(Task instructions): Within the data below, count the lines that include "import" and give only the count.

(Records shown):

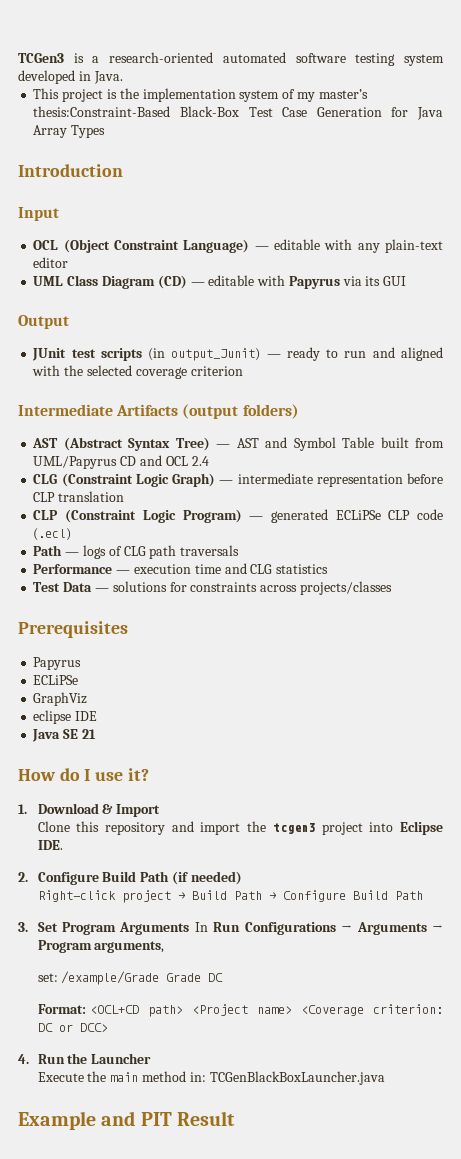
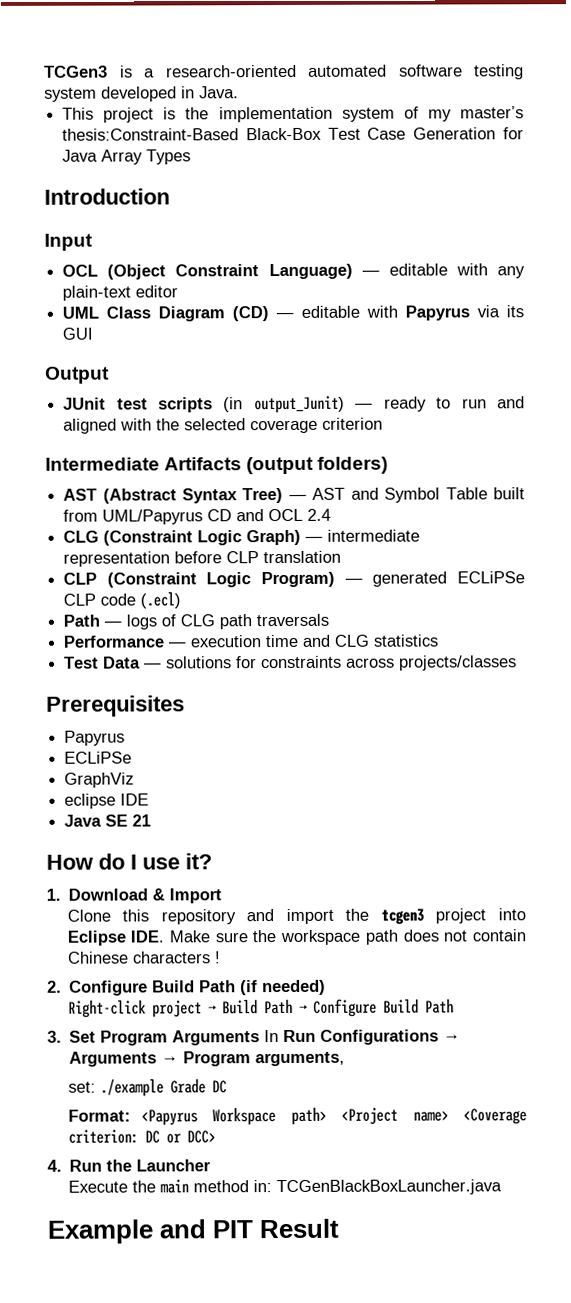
- Clone this repository and import the tcgen3 project into Eclipse IDE.
+ Clone this repository and import the tcgen3 project into Eclipse IDE. Make sure the workspace path does not contain Chinese characters !
- set: /example/Grade Grade DC
+ set: ./example Grade DC
- Format: <OCL+CD path> <Project name> <Coverage criterion: DC or DCC>
+ Format: <Papyrus Workspace path> <Project name> <Coverage criterion: DC or DCC>

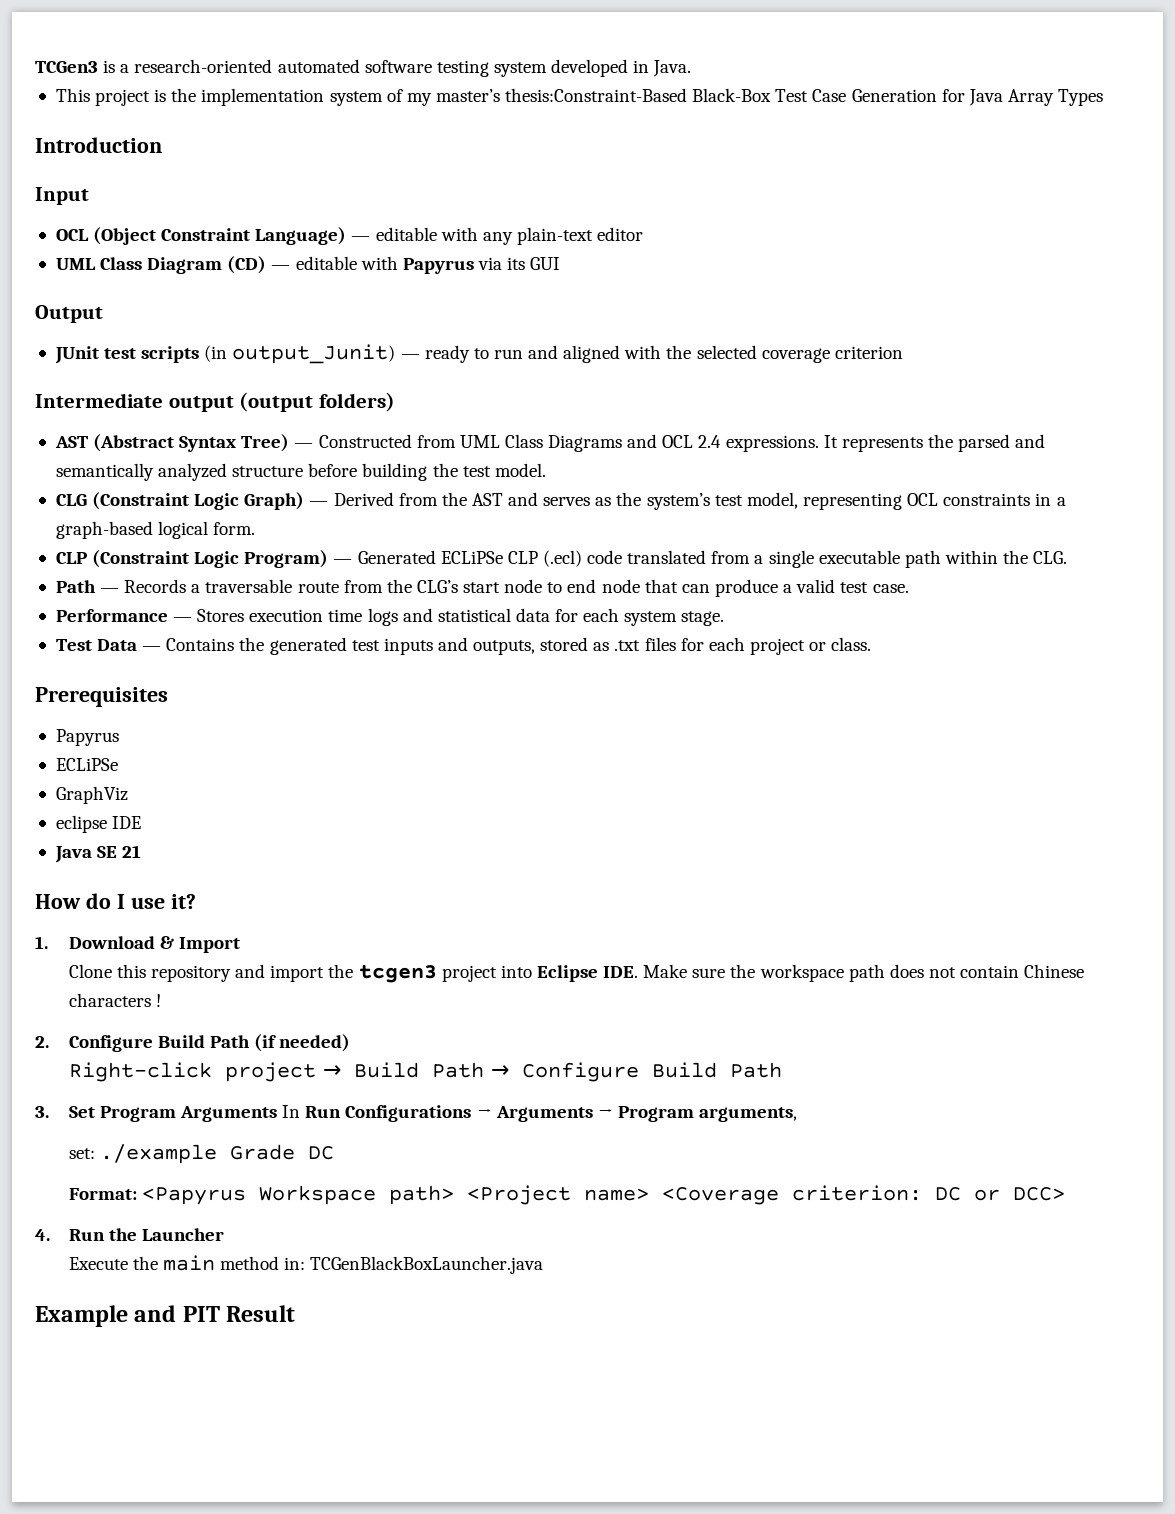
- Intermediate Artifacts (output folders)
+ Intermediate output (output folders)
- AST (Abstract Syntax Tree) — AST and Symbol Table built from UML/Papyrus CD and OCL 2.4
+ AST (Abstract Syntax Tree) — Constructed from UML Class Diagrams and OCL 2.4 expressions. It represents the parsed and semantically analyzed structure before building the test model.
- CLG (Constraint Logic Graph) — intermediate representation before CLP translation
+ CLG (Constraint Logic Graph) — Derived from the AST and serves as the system’s test model, representing OCL constraints in a graph-based logical form.
- CLP (Constraint Logic Program) — generated ECLiPSe CLP code (.ecl)
- Path — logs of CLG path traversals
+ CLP (Constraint Logic Program) — Generated ECLiPSe CLP (.ecl) code translated from a single executable path within the CLG.
+ Path — Records a traversable route from the CLG’s start node to end node that can produce a valid test case.
- Performance — execution time and CLG statistics
- Test Data — solutions for constraints across projects/classes
+ Performance — Stores execution time logs and statistical data for each system stage.
+ Test Data — Contains the generated test inputs and outputs, stored as .txt files for each project or class.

(Result for this exercise): 2